Extracted data entries:
◆ ◆ ◆ ◆ ◆

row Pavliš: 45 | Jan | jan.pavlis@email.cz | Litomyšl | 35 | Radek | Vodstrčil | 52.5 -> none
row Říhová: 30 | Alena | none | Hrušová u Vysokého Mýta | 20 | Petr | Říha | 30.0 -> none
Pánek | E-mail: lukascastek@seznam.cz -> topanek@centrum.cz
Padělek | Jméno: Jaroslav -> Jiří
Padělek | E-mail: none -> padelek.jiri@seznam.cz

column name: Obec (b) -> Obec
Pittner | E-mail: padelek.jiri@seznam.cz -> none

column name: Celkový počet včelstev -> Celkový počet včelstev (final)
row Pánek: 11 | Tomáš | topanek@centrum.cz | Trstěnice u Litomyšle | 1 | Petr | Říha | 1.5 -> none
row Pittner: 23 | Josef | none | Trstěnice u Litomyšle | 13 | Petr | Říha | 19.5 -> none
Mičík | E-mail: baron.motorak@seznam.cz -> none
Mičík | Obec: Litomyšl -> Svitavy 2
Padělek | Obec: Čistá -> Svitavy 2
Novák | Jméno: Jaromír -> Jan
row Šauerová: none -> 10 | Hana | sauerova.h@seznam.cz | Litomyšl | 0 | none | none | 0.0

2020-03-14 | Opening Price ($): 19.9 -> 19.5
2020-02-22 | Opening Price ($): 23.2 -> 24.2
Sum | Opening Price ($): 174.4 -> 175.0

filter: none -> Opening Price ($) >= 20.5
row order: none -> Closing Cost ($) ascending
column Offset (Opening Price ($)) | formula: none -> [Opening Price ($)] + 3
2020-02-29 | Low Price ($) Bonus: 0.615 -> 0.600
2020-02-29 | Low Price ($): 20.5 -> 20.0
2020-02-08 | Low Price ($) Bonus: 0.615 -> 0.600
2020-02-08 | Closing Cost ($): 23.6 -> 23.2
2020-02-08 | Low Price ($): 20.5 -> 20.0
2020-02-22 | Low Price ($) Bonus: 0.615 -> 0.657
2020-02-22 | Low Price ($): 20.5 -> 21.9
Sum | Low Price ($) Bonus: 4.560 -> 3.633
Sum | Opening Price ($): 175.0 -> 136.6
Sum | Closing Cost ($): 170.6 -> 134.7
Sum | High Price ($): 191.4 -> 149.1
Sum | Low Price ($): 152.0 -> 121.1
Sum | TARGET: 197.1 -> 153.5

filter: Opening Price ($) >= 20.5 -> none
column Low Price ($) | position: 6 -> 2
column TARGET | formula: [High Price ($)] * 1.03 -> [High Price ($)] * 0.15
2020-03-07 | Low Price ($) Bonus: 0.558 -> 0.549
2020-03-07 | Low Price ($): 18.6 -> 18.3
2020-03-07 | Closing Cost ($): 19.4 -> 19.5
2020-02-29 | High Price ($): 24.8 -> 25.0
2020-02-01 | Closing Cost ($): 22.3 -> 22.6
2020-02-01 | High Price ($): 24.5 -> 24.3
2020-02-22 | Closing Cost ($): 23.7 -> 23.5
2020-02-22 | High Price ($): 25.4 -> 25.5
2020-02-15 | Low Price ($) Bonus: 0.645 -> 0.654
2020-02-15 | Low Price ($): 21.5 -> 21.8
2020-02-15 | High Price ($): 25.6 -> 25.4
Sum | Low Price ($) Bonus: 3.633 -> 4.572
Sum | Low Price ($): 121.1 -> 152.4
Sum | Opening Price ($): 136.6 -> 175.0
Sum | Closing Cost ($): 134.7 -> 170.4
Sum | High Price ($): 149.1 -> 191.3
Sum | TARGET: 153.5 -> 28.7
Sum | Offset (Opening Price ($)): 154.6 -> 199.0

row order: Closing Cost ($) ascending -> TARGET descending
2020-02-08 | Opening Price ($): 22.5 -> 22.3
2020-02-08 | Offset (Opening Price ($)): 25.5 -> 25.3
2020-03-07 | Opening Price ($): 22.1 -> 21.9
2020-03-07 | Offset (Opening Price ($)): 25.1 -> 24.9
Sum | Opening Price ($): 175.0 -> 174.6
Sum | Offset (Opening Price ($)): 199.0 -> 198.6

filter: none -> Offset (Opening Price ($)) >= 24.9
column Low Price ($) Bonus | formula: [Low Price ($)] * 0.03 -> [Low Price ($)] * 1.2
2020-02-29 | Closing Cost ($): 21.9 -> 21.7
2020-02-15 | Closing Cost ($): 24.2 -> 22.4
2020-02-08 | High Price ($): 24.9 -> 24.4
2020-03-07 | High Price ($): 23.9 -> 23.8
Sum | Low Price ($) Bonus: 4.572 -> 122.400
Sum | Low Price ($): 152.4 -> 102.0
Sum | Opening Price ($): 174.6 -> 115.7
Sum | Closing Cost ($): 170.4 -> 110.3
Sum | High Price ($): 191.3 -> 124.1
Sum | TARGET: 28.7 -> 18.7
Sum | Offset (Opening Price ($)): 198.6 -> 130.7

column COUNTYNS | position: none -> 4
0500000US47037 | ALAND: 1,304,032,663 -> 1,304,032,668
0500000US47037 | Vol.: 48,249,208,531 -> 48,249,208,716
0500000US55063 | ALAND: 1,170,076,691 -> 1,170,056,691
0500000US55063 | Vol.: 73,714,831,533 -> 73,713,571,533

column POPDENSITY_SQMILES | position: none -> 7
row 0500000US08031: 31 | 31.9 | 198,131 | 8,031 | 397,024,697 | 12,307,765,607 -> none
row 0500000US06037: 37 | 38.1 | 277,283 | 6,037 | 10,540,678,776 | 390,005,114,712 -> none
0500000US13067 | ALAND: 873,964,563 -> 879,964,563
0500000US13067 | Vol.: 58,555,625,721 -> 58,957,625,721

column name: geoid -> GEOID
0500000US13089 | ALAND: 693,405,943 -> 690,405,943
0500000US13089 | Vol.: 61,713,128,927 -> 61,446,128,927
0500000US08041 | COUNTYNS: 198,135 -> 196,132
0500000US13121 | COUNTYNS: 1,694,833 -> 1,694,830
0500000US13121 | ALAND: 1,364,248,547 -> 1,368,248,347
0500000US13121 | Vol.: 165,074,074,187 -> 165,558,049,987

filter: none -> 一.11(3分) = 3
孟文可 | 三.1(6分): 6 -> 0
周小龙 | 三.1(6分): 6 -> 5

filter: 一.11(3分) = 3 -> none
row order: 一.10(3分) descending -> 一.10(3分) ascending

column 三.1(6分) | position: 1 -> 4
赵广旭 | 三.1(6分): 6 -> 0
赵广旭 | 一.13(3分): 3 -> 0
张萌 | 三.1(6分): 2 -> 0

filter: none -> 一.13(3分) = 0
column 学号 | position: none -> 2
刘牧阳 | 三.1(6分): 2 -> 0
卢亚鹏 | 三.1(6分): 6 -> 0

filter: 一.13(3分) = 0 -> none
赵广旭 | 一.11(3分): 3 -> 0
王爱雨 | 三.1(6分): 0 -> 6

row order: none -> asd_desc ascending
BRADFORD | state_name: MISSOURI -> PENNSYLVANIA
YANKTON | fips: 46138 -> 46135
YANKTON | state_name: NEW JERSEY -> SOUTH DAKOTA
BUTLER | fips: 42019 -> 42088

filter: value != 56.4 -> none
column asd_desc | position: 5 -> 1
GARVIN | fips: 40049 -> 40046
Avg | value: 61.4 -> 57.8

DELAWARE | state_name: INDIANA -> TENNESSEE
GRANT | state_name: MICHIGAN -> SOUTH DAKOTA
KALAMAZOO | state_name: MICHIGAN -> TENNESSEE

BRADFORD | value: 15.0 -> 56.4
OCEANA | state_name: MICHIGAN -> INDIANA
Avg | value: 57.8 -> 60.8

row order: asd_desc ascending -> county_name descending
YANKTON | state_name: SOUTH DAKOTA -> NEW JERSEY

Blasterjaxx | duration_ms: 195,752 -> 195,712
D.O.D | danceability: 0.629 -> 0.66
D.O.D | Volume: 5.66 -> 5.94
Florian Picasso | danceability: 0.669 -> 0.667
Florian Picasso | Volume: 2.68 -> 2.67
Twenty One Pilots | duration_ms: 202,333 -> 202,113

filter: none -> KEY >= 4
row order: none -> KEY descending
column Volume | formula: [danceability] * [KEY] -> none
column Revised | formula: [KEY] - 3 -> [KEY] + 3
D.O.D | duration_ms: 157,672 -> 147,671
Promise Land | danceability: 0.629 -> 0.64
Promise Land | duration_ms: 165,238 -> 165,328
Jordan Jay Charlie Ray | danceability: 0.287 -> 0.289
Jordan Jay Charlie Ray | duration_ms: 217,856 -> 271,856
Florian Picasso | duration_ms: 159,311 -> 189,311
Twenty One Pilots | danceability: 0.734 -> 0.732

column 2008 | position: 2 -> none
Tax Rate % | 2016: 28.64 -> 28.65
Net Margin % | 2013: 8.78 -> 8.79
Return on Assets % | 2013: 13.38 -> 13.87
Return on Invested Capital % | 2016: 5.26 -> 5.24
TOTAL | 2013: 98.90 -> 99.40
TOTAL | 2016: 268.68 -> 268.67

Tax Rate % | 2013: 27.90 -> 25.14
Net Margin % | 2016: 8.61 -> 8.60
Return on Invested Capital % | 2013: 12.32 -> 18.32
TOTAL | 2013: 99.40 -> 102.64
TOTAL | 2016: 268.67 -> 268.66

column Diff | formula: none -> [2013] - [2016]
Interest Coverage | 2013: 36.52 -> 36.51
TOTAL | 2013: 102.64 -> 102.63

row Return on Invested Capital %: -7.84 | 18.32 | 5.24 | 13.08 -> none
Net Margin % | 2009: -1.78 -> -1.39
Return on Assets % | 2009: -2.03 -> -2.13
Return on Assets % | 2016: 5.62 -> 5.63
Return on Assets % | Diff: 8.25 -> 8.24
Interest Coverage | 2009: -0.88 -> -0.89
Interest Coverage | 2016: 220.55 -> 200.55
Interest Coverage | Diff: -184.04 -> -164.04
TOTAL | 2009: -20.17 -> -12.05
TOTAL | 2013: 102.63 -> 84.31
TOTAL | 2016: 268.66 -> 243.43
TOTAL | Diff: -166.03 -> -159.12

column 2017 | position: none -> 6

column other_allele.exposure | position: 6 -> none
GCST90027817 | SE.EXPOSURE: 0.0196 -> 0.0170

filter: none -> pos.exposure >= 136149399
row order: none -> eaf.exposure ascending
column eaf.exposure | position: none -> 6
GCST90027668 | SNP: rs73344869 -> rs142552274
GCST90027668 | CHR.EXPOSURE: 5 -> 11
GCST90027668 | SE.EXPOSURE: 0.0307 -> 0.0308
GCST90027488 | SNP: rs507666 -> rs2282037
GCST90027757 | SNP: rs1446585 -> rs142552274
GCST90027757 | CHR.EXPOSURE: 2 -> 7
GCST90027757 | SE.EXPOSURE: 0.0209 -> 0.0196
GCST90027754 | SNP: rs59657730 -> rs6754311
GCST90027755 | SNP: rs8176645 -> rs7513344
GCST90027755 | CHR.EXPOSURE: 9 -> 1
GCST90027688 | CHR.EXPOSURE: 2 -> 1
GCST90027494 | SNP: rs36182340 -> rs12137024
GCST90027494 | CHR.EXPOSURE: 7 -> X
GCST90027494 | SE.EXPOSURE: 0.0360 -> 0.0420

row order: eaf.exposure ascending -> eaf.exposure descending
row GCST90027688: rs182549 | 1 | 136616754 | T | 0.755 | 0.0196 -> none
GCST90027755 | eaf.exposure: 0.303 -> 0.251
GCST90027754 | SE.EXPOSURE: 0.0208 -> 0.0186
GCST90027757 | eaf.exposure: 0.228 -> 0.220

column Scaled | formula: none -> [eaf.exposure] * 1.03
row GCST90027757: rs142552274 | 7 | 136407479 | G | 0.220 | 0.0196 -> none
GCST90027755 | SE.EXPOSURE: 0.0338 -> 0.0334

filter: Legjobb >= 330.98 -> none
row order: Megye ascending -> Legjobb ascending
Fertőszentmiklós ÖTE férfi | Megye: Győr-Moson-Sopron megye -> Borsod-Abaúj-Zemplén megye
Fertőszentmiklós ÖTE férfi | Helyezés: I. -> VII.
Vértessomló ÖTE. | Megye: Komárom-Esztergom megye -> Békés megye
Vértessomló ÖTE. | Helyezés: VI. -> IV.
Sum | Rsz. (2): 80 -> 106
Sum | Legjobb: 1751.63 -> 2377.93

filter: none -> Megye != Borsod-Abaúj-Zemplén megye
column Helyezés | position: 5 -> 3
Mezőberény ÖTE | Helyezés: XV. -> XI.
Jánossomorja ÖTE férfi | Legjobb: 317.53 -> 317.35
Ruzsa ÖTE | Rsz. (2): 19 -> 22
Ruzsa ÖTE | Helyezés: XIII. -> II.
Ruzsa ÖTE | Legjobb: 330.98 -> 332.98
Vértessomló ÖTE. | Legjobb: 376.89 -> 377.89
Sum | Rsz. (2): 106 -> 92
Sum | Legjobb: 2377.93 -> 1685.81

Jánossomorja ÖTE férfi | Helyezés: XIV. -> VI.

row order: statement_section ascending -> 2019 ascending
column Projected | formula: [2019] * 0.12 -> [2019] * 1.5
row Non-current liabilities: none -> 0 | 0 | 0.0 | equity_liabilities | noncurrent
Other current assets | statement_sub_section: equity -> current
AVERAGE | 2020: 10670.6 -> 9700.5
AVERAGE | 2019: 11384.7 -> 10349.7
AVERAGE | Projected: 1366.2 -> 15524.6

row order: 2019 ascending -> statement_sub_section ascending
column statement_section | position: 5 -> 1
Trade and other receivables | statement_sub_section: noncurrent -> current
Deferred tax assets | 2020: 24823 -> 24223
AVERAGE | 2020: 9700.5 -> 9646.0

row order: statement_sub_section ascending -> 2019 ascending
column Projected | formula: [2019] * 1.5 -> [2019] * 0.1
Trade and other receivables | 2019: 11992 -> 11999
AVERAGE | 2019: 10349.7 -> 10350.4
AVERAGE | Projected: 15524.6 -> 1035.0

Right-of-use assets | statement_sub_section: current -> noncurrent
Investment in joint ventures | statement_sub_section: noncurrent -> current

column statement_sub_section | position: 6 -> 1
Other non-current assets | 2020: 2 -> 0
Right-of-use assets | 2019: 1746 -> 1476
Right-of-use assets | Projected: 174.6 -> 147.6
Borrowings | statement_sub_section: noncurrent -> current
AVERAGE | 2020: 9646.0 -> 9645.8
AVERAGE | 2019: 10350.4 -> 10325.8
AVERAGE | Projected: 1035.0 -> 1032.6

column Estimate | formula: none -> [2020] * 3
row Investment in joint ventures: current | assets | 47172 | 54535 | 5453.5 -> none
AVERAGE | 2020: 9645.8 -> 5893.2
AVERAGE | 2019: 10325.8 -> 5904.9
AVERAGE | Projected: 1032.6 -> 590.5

◆ ◆ ◆ ◆ ◆

Task to complete: The lines to extract from the data above begin with the line containing "Sum | Closing Cost ($): 170.6 -> 134.7" and end with the line containing "2020-03-07 | Low Price ($) Bonus: 0.558". Extract them exactly, including both.

Answer section:
Sum | Closing Cost ($): 170.6 -> 134.7
Sum | High Price ($): 191.4 -> 149.1
Sum | Low Price ($): 152.0 -> 121.1
Sum | TARGET: 197.1 -> 153.5

filter: Opening Price ($) >= 20.5 -> none
column Low Price ($) | position: 6 -> 2
column TARGET | formula: [High Price ($)] * 1.03 -> [High Price ($)] * 0.15
2020-03-07 | Low Price ($) Bonus: 0.558 -> 0.549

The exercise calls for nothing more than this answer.